问题
I'm perplexed as to why the following doesn't work:
char * f = "abcdef";
strcpy(f, "abcdef");
printf("%s",f);
char s[] = "ddd";
strcpy(&s[0], "eee");
printf("%s", s);
In both examples strcpy received a char * yet on the first example it dies a horrible death.
回答1:
"abcdef" and "ddd" are string literals which may reside in a read-only section of your address space. char s[] = "ddd" ensures this literal is copied to stack - so it's modifiable.
回答2:
char * f = "abcdef"; defines a char pointer to "abcdef" which is located in read-only area so you can't write to this place
char s[] = "ddd"; defines a char array on the stack which is writable.
回答3:
In the first example, you have a pointer to a string literal. This pointer should really be const char *, because any attempt to modify a string literal is undefined behaviour. However, for legacy reasons allows you to use a char * to point at it. But you still shouldn't be trying to modify it.
In the second version, you have a bog-standard array, whose contents happen to be initialised to be equivalent to your string. This is modifiable, as it's your array.
回答4:
The first example is a char * to a character literal (a literal is "something"). Character literals are read-only, and attempting to write to them can result in crashes. Your first pointer should really be const char *f = "abcdef";, which strcpy won't take.
回答5:
The statement char * f = "abcdef" assigns a point in memory to the literal string "abcdef", however it will refuse to let you modify its contents until the memory is dynamically allocated - it's equivalent to a const char.

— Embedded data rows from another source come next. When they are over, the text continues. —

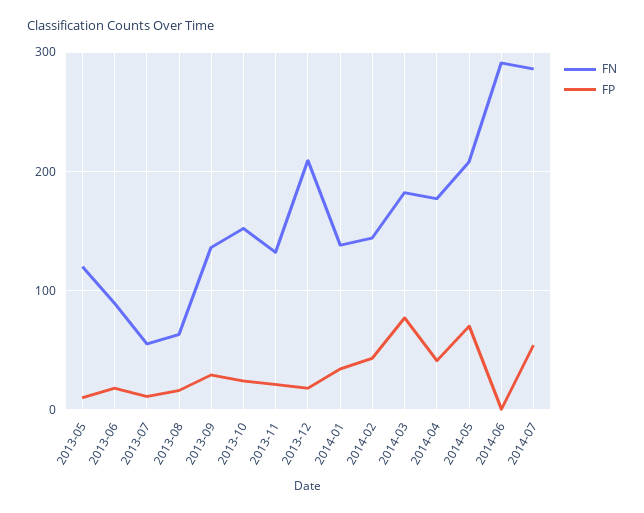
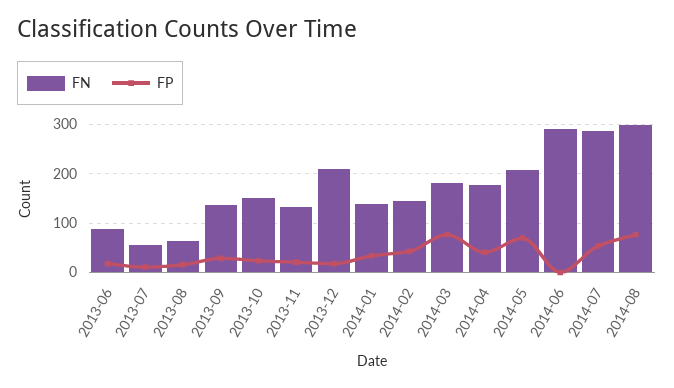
FN, 2013-05: 120 -> none
FP, 2013-05: 10 -> none
FN, 2014-08: none -> 300
FP, 2014-08: none -> 80

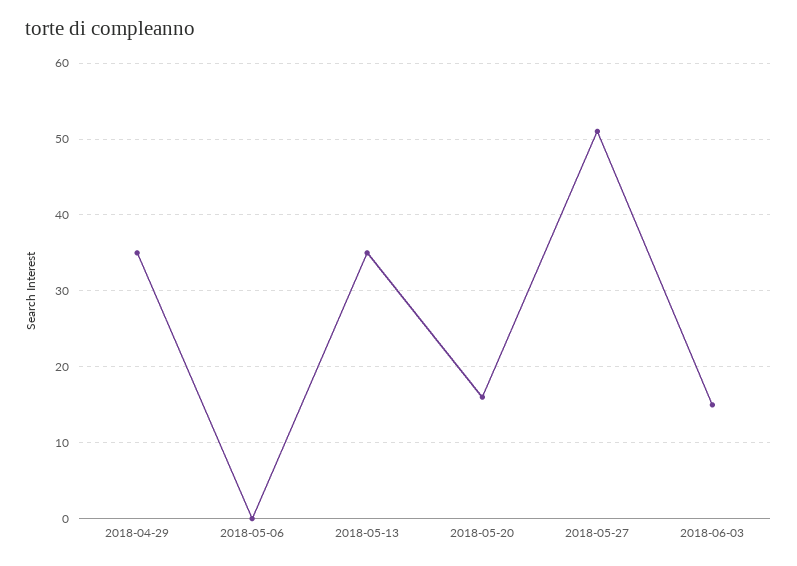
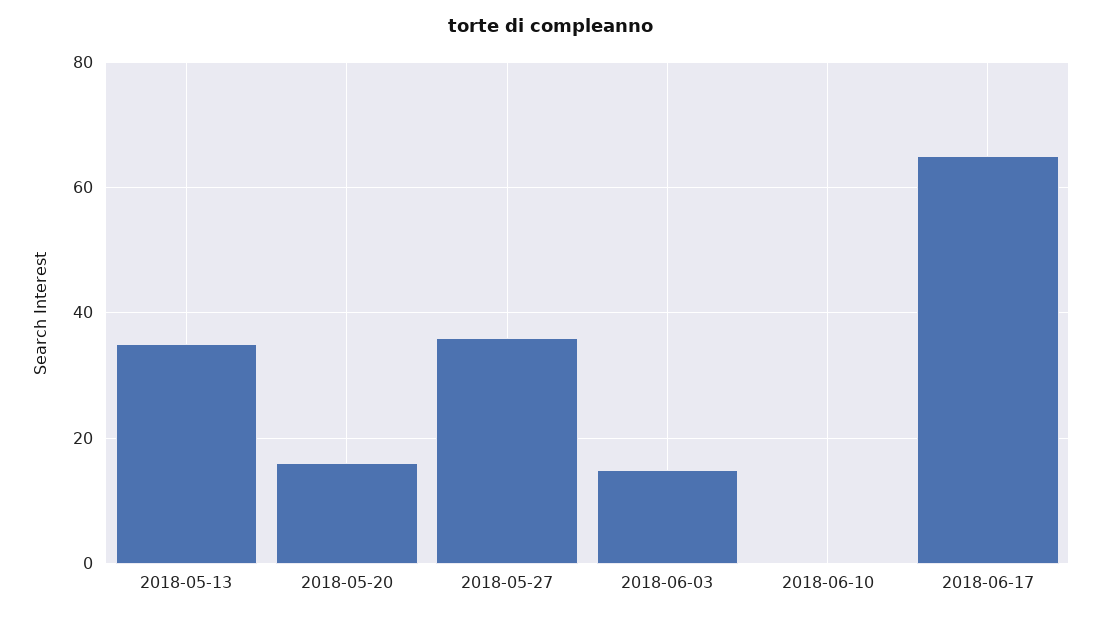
2018-04-29: 35 -> none
2018-05-06: 0 -> none
2018-05-27: 51 -> 35
2018-06-10: none -> 0
2018-06-17: none -> 65

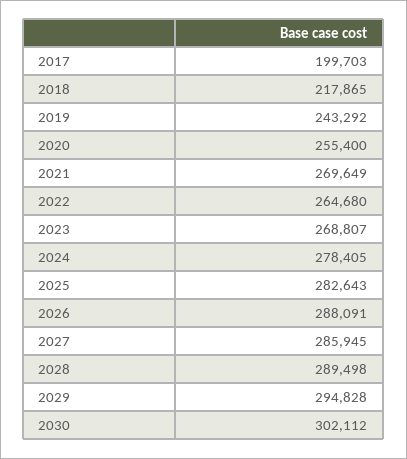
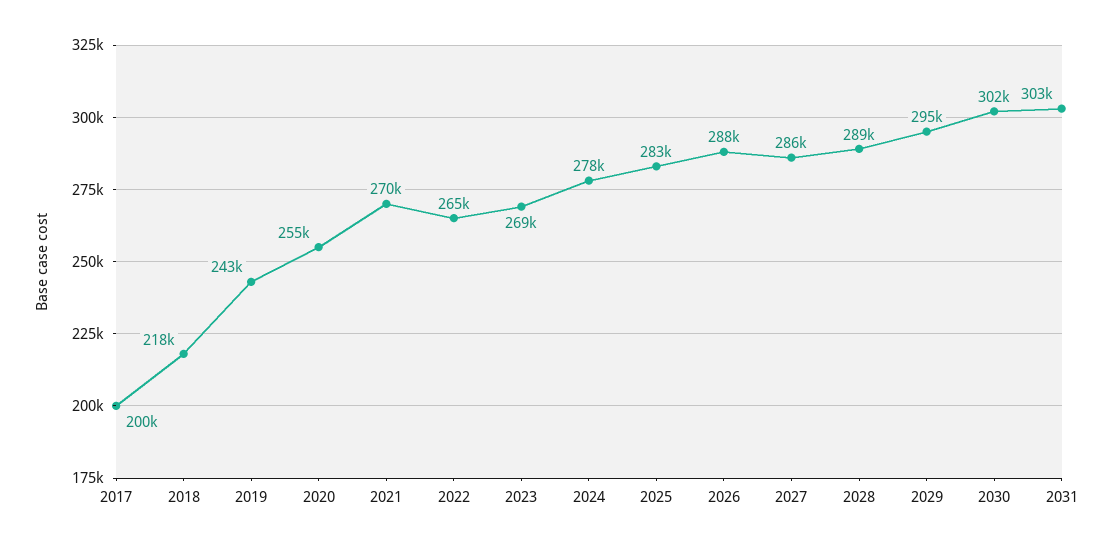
2031: none -> 303000

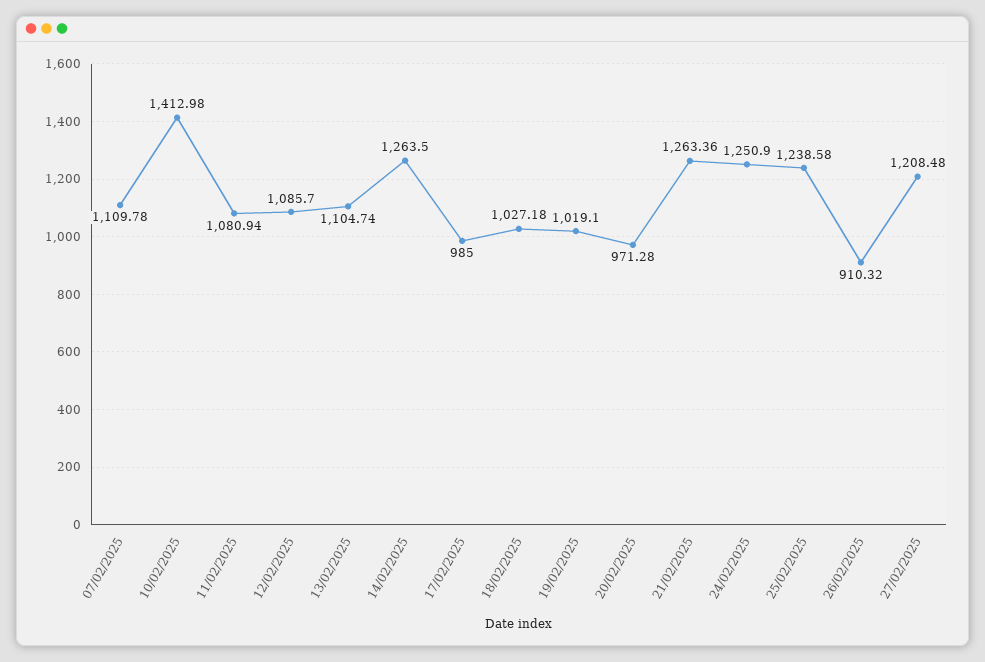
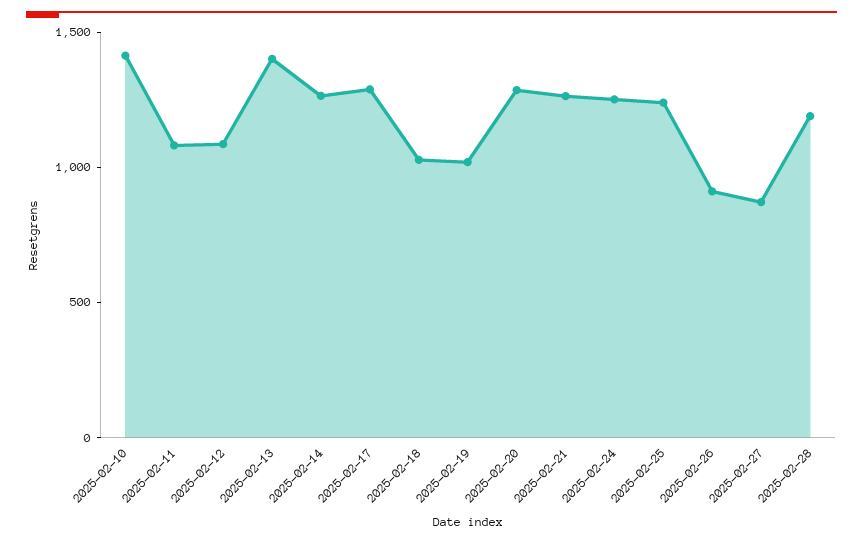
07/02/2025: 1109.78 -> none
13/02/2025: 1104.74 -> 1400
17/02/2025: 985 -> 1300
20/02/2025: 971.28 -> 1300
27/02/2025: 1208.48 -> 900
2025-02-28: none -> 1200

All you're doing is creating a pointer in memory and then writing over the next 6 bytes, which is illegal in C.
回答6:
String literals are considered readonly by most compilers, so the memory where they reside can be marked as readonly, resulting in a runtime error.
To make it work, do the following:
char * f = strdup("abcdef");
strcpy(f, "abcdef");
printf("%s",f);
free(f);
This creates a modifiable copy of the string in the heap memory, which needs to get freed at the end of your program of course.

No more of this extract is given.